• _Aim of the task_: The lines to copy run from the one containing "[285,256,318,267] [78,277,127,291] raise" through the last line of the listing; copy them exactly and nothing more.
***** Data for the task *****
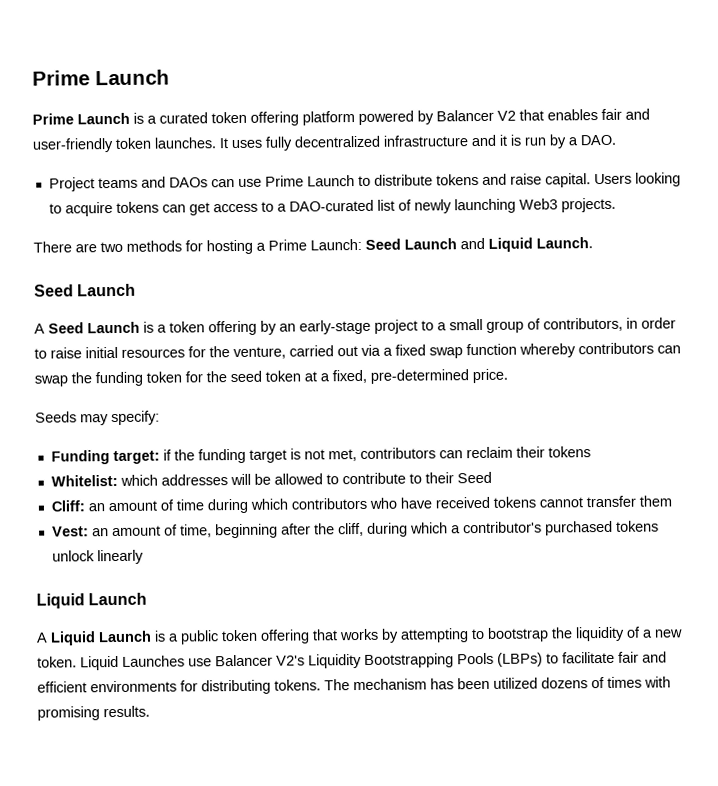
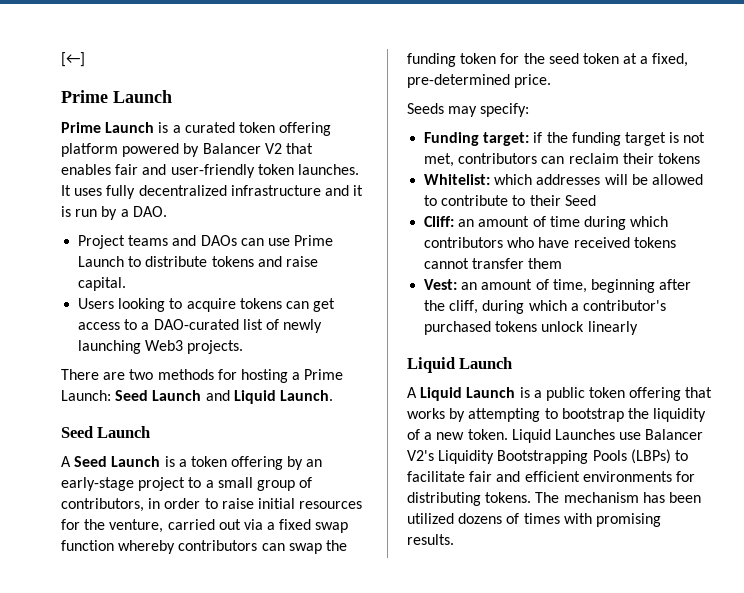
(32, 78) none -> [61,52,85,67] [←] //
(591, 180) none -> (127, 284) //

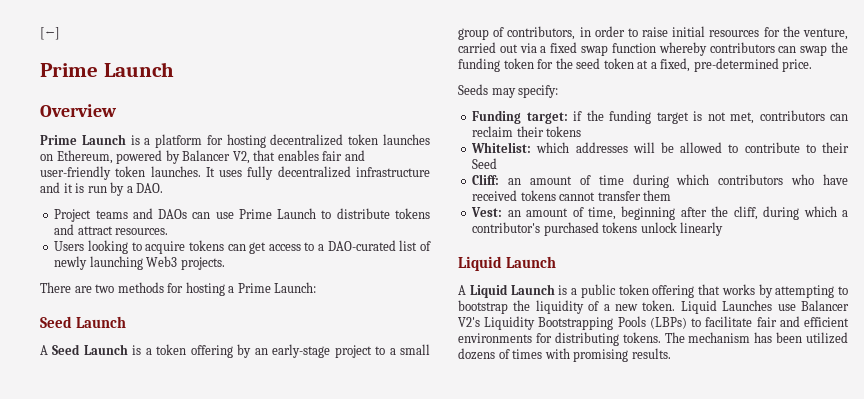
(172, 96) none -> [40,104,117,117] // Overview
[184,122,332,136] [61,143,118,157] curated token offering platform -> [155,134,430,148] [40,150,113,164] platform for hosting decentralized token launches on Ethereum,
[264,143,282,154] V2 -> [232,151,250,164] V2,
[285,256,318,267] [78,277,127,291] raise capital. -> [77,226,169,235] attract resources.
[115,390,333,404] Seed Launch and Liquid Launch. -> (317, 287) none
*****
• _Solution for this task_:
[285,256,318,267] [78,277,127,291] raise capital. -> [77,226,169,235] attract resources.
[115,390,333,404] Seed Launch and Liquid Launch. -> (317, 287) none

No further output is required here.